Government statements and actions
A host of anti-LGBTQ bills were introduced in the 2021 state legislative session, including attempts to limit trans student participation in athletics, prevent them from using the bathroom that corresponds to their gender identity, and removing gender identity as a protected class from the Iowa Civil Rights Act.
Some, like a potential religious freedom law, failed to make it out of committee, but others, like a law that would require parental consent before teaching students about gender identity, were approved at that level. but activists are worried at the increased volume of potential homophobic legislation.
Republican Gov. Kim Reynolds said publicly that she hoped to sign a trans student sports ban in 2021.
The state supreme court ruled in March 2019 that Medicaid must cover gender affirmation surgery. State lawmakers in the Republican-controlled house and senate responded by passing a bill banning use of public funds for gender surgeries.

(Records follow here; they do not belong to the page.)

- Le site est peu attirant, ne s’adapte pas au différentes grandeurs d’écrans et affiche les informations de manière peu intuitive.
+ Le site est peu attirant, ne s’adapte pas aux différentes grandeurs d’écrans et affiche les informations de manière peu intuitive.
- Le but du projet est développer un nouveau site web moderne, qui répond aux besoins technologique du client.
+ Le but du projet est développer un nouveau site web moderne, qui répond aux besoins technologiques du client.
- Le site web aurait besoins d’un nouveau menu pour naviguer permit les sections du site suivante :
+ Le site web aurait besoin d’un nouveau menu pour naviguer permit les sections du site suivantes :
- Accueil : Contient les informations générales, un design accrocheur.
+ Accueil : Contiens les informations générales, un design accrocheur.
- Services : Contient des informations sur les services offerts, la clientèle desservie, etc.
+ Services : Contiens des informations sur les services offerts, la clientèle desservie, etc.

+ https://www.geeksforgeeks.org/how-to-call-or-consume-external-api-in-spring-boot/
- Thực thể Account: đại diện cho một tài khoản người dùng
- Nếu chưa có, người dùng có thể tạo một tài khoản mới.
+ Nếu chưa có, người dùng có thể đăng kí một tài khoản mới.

A subsequent challenge to the ban was thrown out on grounds that it wasn’t ready for judicial review.
Governor Kim Reynolds characterizes same-sex marriage as “settled” after the Obergefell v. Hodges ruling and declined to support her party’s platform opposing same-sex marriage at the Iowa state convention in 2018. When pressed to explain her stance, Reynolds said that people have traditional views on what they believe marriage consists of, and they have every right to have those views, but that the issue has been decided by the courts.

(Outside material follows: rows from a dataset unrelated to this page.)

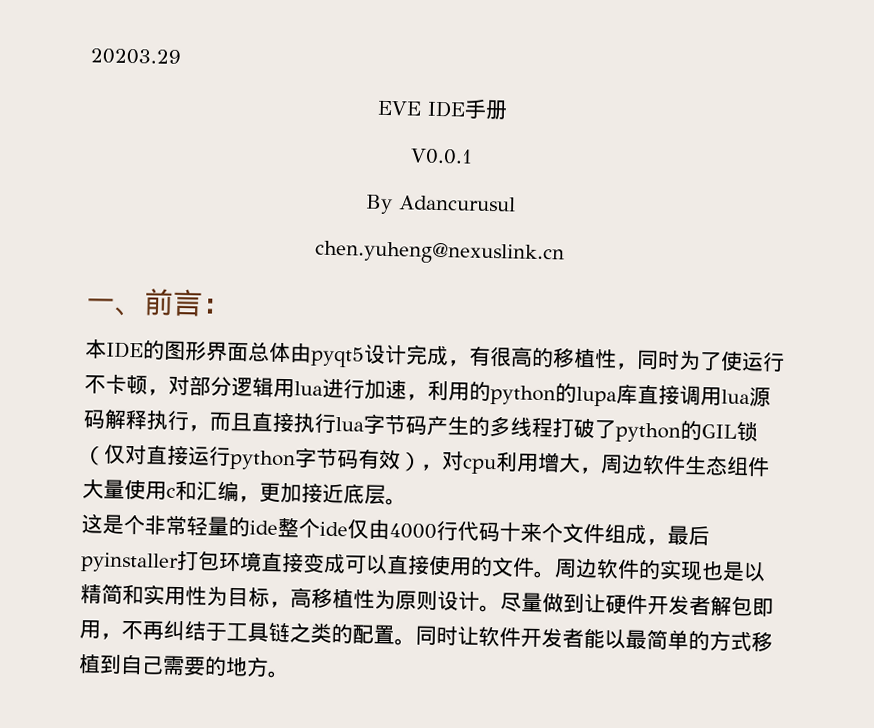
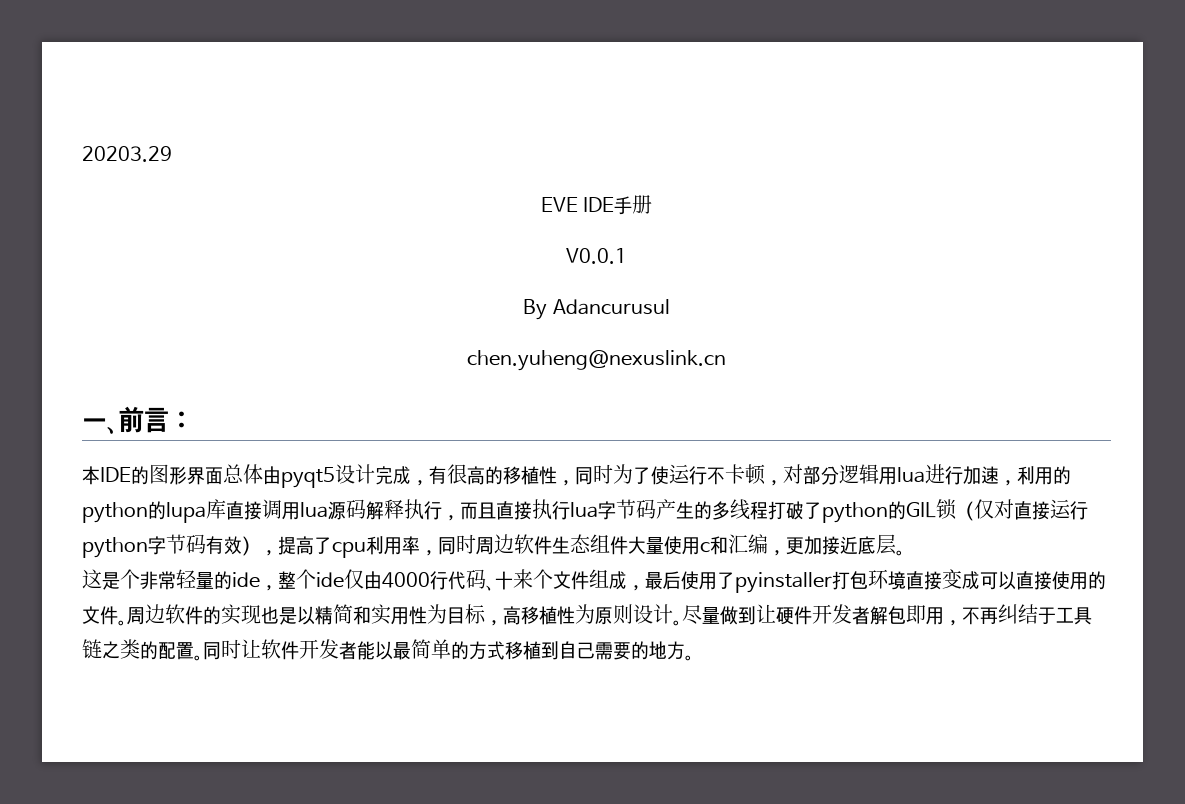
- 本IDE的图形界面总体由pyqt5设计完成，有很高的移植性，同时为了使运行不卡顿，对部分逻辑用lua进行加速，利用的python的lupa库直接调用lua源码解释执行，而且直接执行lua字节码产生的多线程打破了python的GIL锁（仅对直接运行python字节码有效），对cpu利用增大，周边软件生态组件大量使用c和汇编，更加接近底层。
+ 本IDE的图形界面总体由pyqt5设计完成，有很高的移植性，同时为了使运行不卡顿，对部分逻辑用lua进行加速，利用的python的lupa库直接调用lua源码解释执行，而且直接执行lua字节码产生的多线程打破了python的GIL锁（仅对直接运行python字节码有效），提高了cpu利用率，同时周边软件生态组件大量使用c和汇编，更加接近底层。
- 这是个非常轻量的ide整个ide仅由4000行代码十来个文件组成，最后pyinstaller打包环境直接变成可以直接使用的文件。
+ 这是个非常轻量的ide，整个ide仅由4000行代码、十来个文件组成，最后使用了pyinstaller打包环境直接变成可以直接使用的文件。

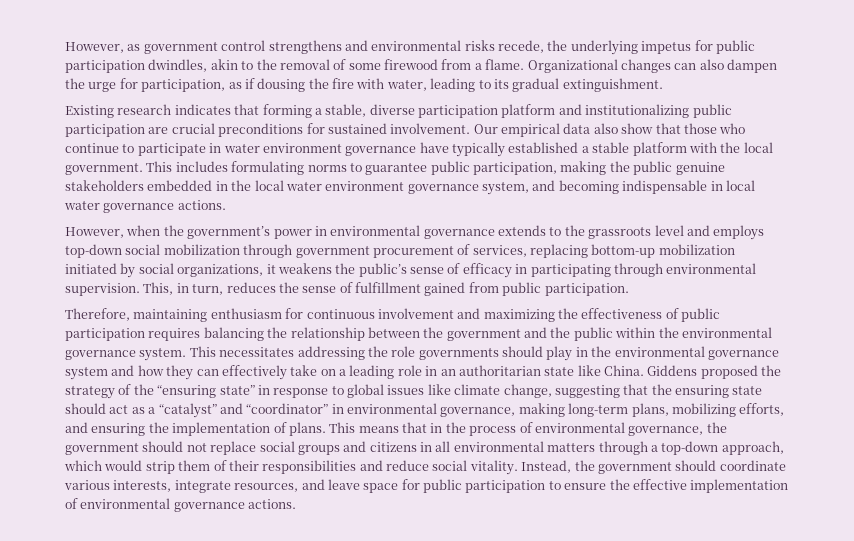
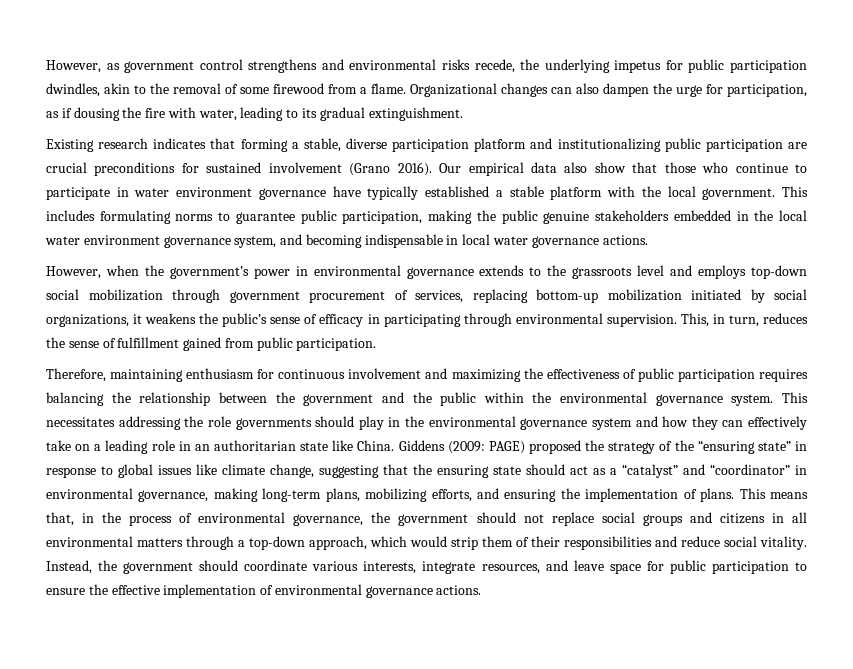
- Existing research indicates that forming a stable, diverse participation platform and institutionalizing public participation are crucial preconditions for sustained involvement.
+ Existing research indicates that forming a stable, diverse participation platform and institutionalizing public participation are crucial preconditions for sustained involvement (Grano 2016).
- Giddens proposed the strategy of the “ensuring state” in response to global issues like climate change, suggesting that the ensuring state should act as a “catalyst” and “coordinator” in environmental governance, making long-term plans, mobilizing efforts, and ensuring the implementation of plans.
+ Giddens (2009: PAGE) proposed the strategy of the “ensuring state” in response to global issues like climate change, suggesting that the ensuring state should act as a “catalyst” and “coordinator” in environmental governance, making long-term plans, mobilizing efforts, and ensuring the implementation of plans.
- This means that in the process of environmental governance, the government should not replace social groups and citizens in all environmental matters through a top-down approach, which would strip them of their responsibilities and reduce social vitality.
+ This means that, in the process of environmental governance, the government should not replace social groups and citizens in all environmental matters through a top-down approach, which would strip them of their responsibilities and reduce social vitality.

Senator Joni Ernst has a 0% rating from HRC, reflecting her voting record on LGBTQ+ issues. In 2018, Ernst (who is the first female combat veteran to be elected to the US Senate) publicly broke with former President Trump on his now-retracted transgender military ban, saying “I have asked transgenders myself, if you are willing to lay down your life beside me, I would welcome you into our military.”
For more context around these scores, and to learn more about the criteria we used to assess how state laws, actions and attitudes toward LGBTQ+ people create business and talent risks, please visit www.outleadership.com/staterisk.
Status of LGBTQ+ Organizing and Community
A poll in 2018 showed that over half of LGBTQ+ Iowans weren’t out to their healthcare providers.
Cultural Views of the LGBTQ+ Community
Steve King, who has a history of homophobic and white nationalist statements and who has been roundly criticized on a national scale for his views, was nonetheless re-elected by his district in 2018. However, he lost the GOP primary in 2020.